WORK INSTRUCTION: Restate the data below word for word. Skip any images it contains.

AVAILABLE RECORDS:
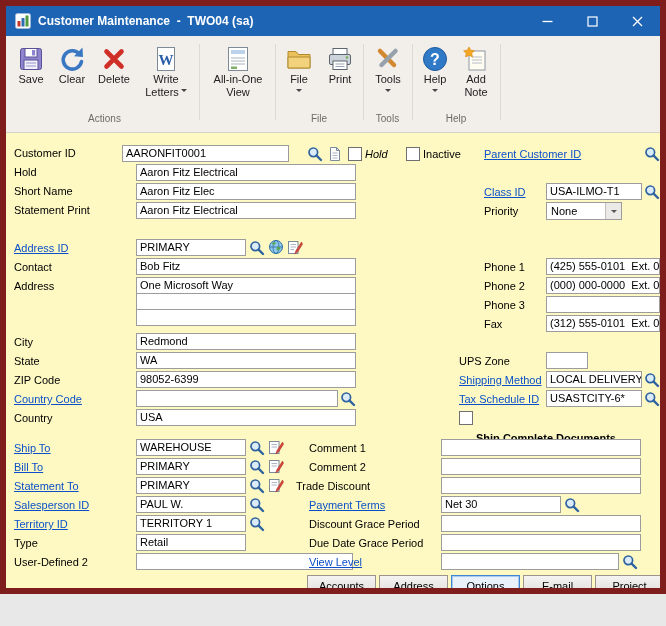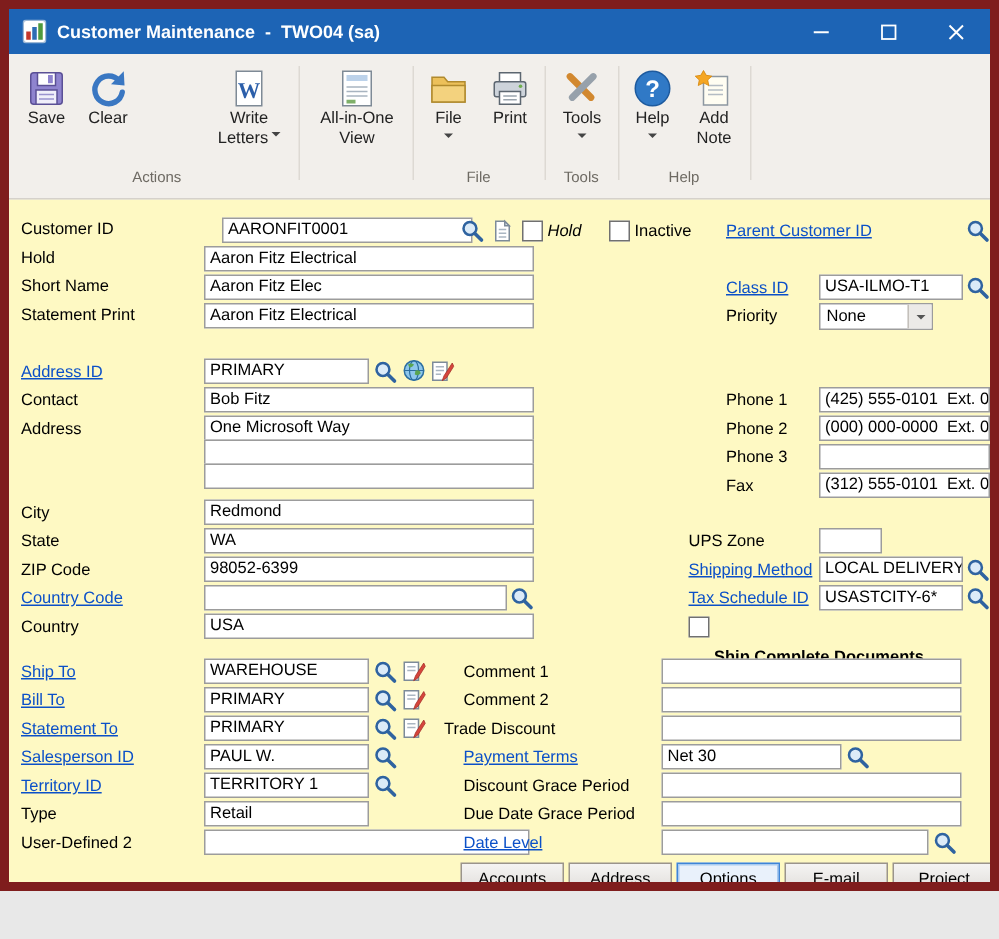--- a/index.html
+++ b/index.html
@@ -94,6 +94,14 @@
       </span>
       <span class="t">Clear</span>
     </div>
+    <div class="rbtn" style="left:86px;width:44px;">
+      <span class="ic">
+        <svg width="28" height="28" viewBox="0 0 28 28">
+          <path d="M6.5 6.5 L21.5 21.5 M21.5 6.5 L6.5 21.5" stroke="#cf2f27" stroke-width="4.6" stroke-linecap="round"></path>
+        </svg>
+      </span>
+      <span class="t">Delete</span>
+    </div>
     <div class="rbtn" style="left:130px;width:60px;">
       <span class="ic">
         <svg width="28" height="28" viewBox="0 0 28 28">

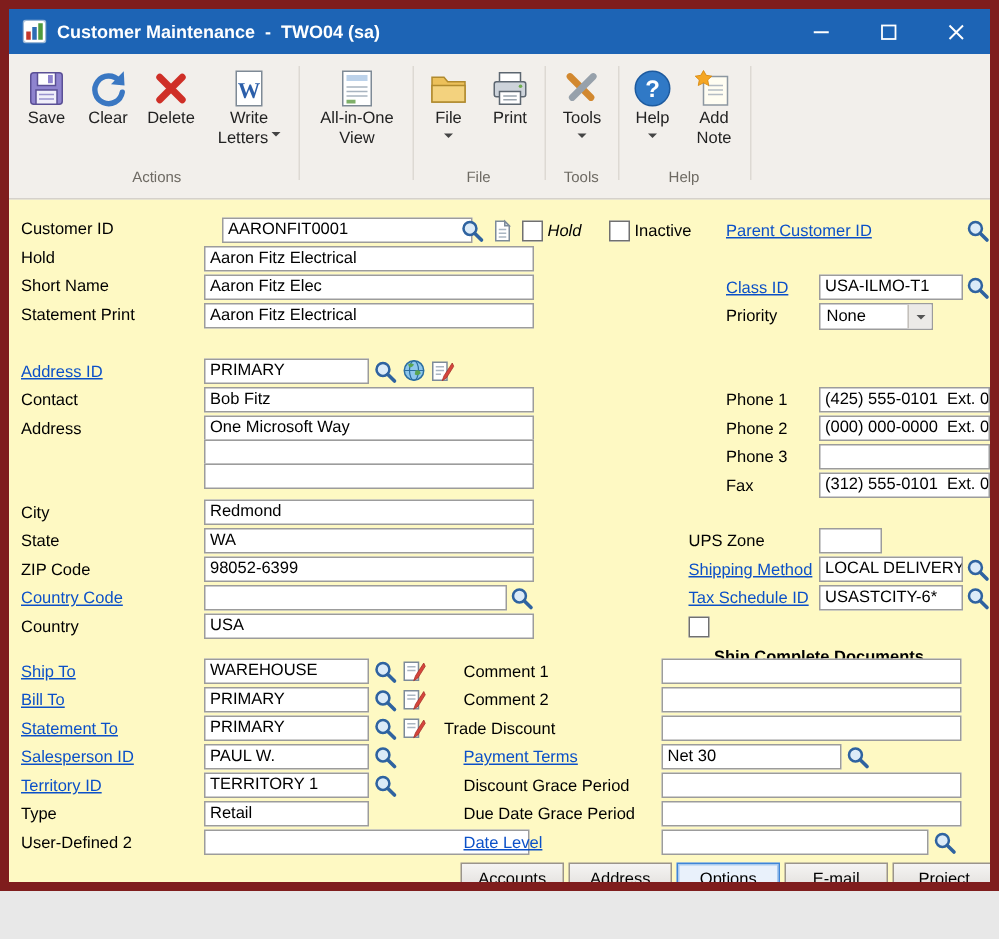--- a/index.html
+++ b/index.html
@@ -194,7 +194,7 @@
   </div>
 
   <span class="lbl" style="left:8px;top:141px;">Customer ID</span>
-  <div class="fld" style="left:142px;top:139px;width:167px;">AARONFIT0001</div>
+  <div class="fld" style="left:116px;top:139px;width:167px;">AARONFIT0001</div>
   <span class="ibtn" style="left:301px;top:140px;">
     <svg width="16" height="16" viewBox="0 0 16 16">
         <circle cx="6.3" cy="6.3" r="4.3" fill="#dcebf8" stroke="#2f63a0" stroke-width="1.7"></circle>

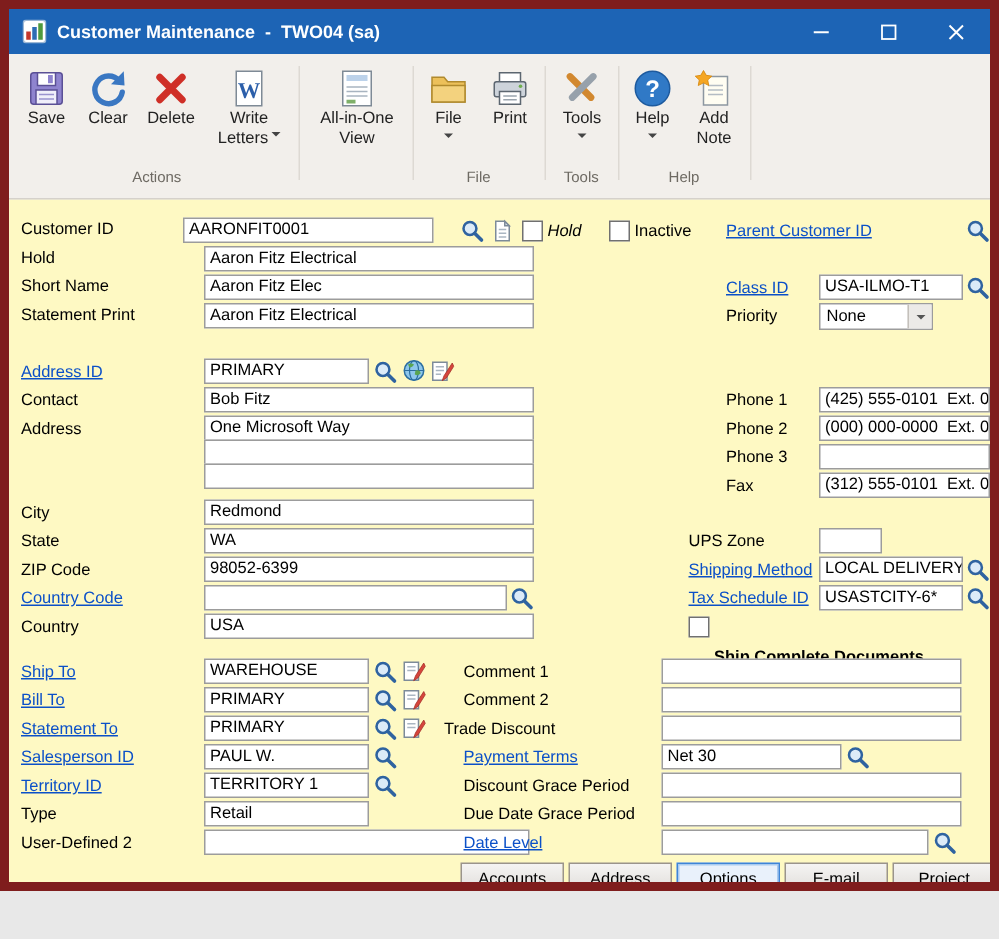--- a/index.html
+++ b/index.html
@@ -422,7 +422,7 @@
 
   <span class="lbl" style="left:8px;top:550px;">User-Defined 2</span>
   <div class="fld" style="left:130px;top:547px;width:217px;"></div>
-  <span class="lbl zoom" style="left:303px;top:550px;">Date Level</span>
+  <span class="lbl zoom" style="left:303px;top:550px;">View Level</span>
   <div class="fld" style="left:435px;top:547px;width:178px;"></div>
   <span class="ibtn" style="left:616px;top:548px;">
     <svg width="16" height="16" viewBox="0 0 16 16">

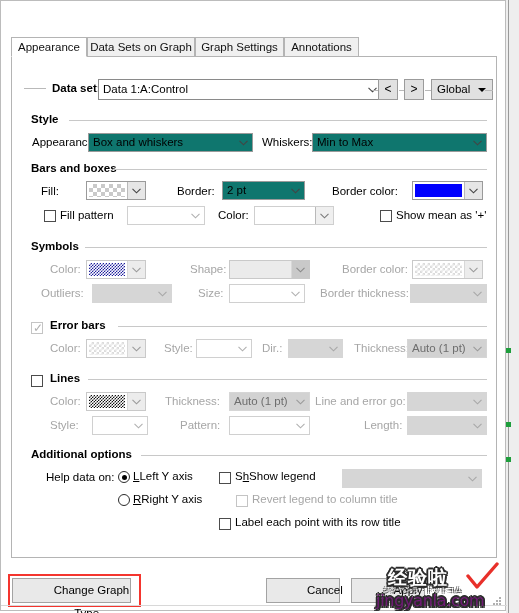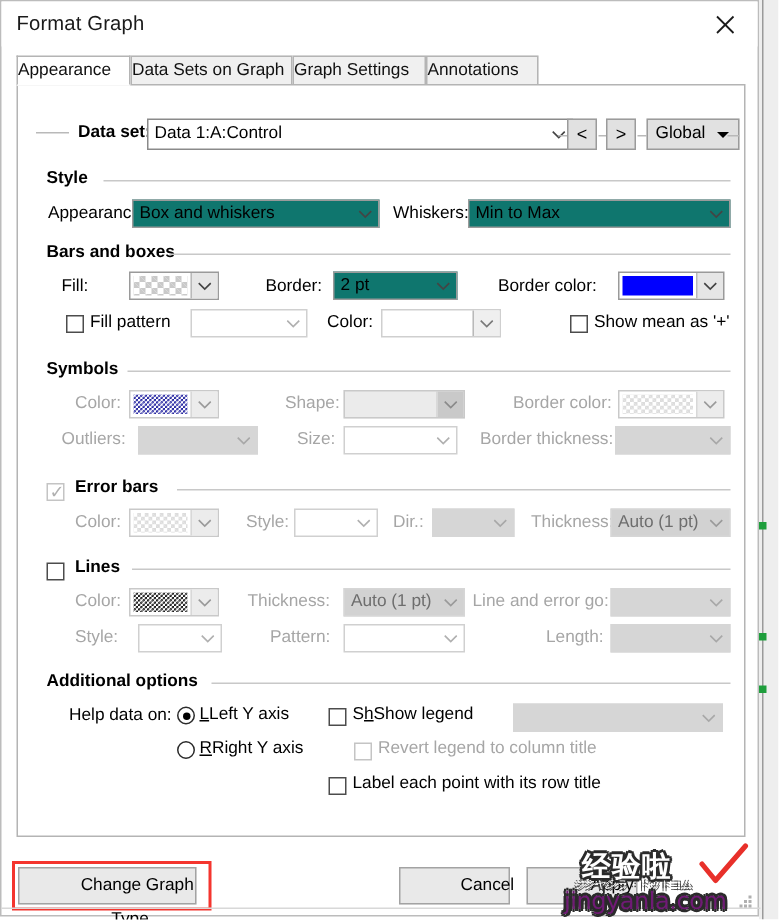--- a/index.html
+++ b/index.html
@@ -184,15 +184,6 @@
 
 <div class="window">
 
-  <div class="titlebar">
-    <div class="title-text">Format Graph</div>
-    <div class="close-btn">
-      <svg width="13" height="13" viewBox="0 0 13 13" aria-hidden="true">
-        <line x1="1" y1="1" x2="12" y2="12" stroke="#1a1a1a" stroke-width="1.2"></line>
-        <line x1="12" y1="1" x2="1" y2="12" stroke="#1a1a1a" stroke-width="1.2"></line>
-      </svg>
-    </div>
-  </div>
 
   <div class="tabstrip">
     <div class="tab active" style="left:0;width:76px">Appearance</div>

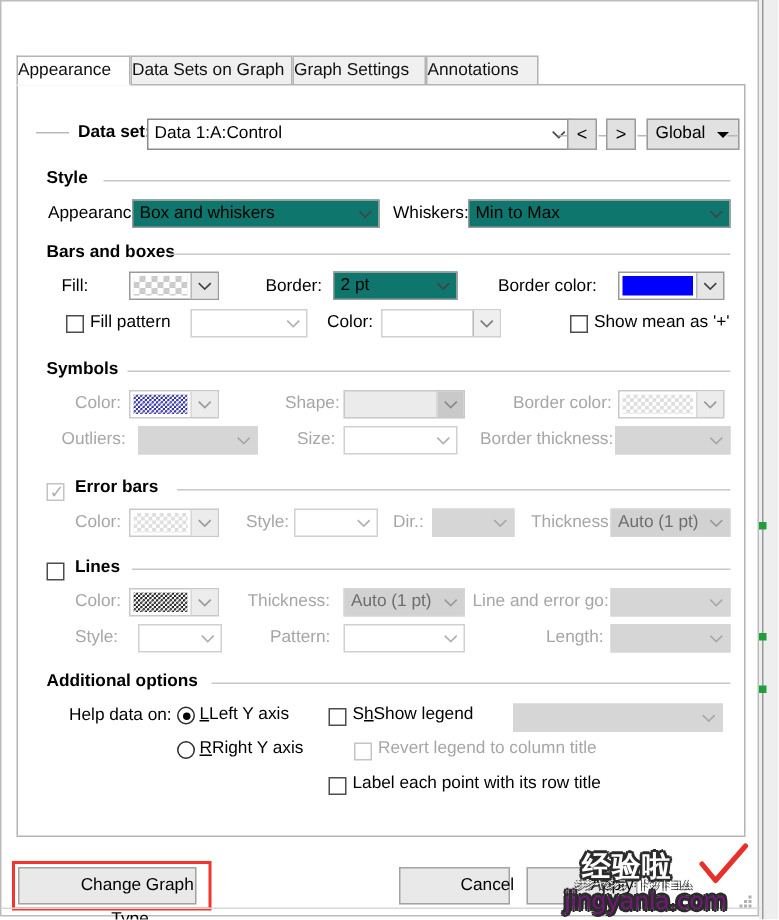--- a/index.html
+++ b/index.html
@@ -39,7 +39,7 @@
   .tab{
     position:absolute;top:0;height:20px;box-sizing:border-box;
     border:1px solid #b4b4b4;background:#f0f0f0;
-    font-size:11.5px;color:#111;line-height:18px;cursor:pointer;
+    font-size:11.5px;color:#111;line-height:18px;text-align:center;cursor:pointer;
     border-bottom:1px solid #b4b4b4;
   }
   .tab.active{background:#ffffff;border-bottom:1px solid #ffffff;z-index:3;}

TASK ANSWER:
--- a/index.html
+++ b/index.html
@@ -94,6 +94,14 @@
       </span>
       <span class="t">Clear</span>
     </div>
+    <div class="rbtn" style="left:86px;width:44px;">
+      <span class="ic">
+        <svg width="28" height="28" viewBox="0 0 28 28">
+          <path d="M6.5 6.5 L21.5 21.5 M21.5 6.5 L6.5 21.5" stroke="#cf2f27" stroke-width="4.6" stroke-linecap="round"></path>
+        </svg>
+      </span>
+      <span class="t">Delete</span>
+    </div>
     <div class="rbtn" style="left:130px;width:60px;">
       <span class="ic">
         <svg width="28" height="28" viewBox="0 0 28 28">

--- a/index.html
+++ b/index.html
@@ -194,7 +194,7 @@
   </div>
 
   <span class="lbl" style="left:8px;top:141px;">Customer ID</span>
-  <div class="fld" style="left:142px;top:139px;width:167px;">AARONFIT0001</div>
+  <div class="fld" style="left:116px;top:139px;width:167px;">AARONFIT0001</div>
   <span class="ibtn" style="left:301px;top:140px;">
     <svg width="16" height="16" viewBox="0 0 16 16">
         <circle cx="6.3" cy="6.3" r="4.3" fill="#dcebf8" stroke="#2f63a0" stroke-width="1.7"></circle>

--- a/index.html
+++ b/index.html
@@ -422,7 +422,7 @@
 
   <span class="lbl" style="left:8px;top:550px;">User-Defined 2</span>
   <div class="fld" style="left:130px;top:547px;width:217px;"></div>
-  <span class="lbl zoom" style="left:303px;top:550px;">Date Level</span>
+  <span class="lbl zoom" style="left:303px;top:550px;">View Level</span>
   <div class="fld" style="left:435px;top:547px;width:178px;"></div>
   <span class="ibtn" style="left:616px;top:548px;">
     <svg width="16" height="16" viewBox="0 0 16 16">

--- a/index.html
+++ b/index.html
@@ -184,15 +184,6 @@
 
 <div class="window">
 
-  <div class="titlebar">
-    <div class="title-text">Format Graph</div>
-    <div class="close-btn">
-      <svg width="13" height="13" viewBox="0 0 13 13" aria-hidden="true">
-        <line x1="1" y1="1" x2="12" y2="12" stroke="#1a1a1a" stroke-width="1.2"></line>
-        <line x1="12" y1="1" x2="1" y2="12" stroke="#1a1a1a" stroke-width="1.2"></line>
-      </svg>
-    </div>
-  </div>
 
   <div class="tabstrip">
     <div class="tab active" style="left:0;width:76px">Appearance</div>

--- a/index.html
+++ b/index.html
@@ -39,7 +39,7 @@
   .tab{
     position:absolute;top:0;height:20px;box-sizing:border-box;
     border:1px solid #b4b4b4;background:#f0f0f0;
-    font-size:11.5px;color:#111;line-height:18px;cursor:pointer;
+    font-size:11.5px;color:#111;line-height:18px;text-align:center;cursor:pointer;
     border-bottom:1px solid #b4b4b4;
   }
   .tab.active{background:#ffffff;border-bottom:1px solid #ffffff;z-index:3;}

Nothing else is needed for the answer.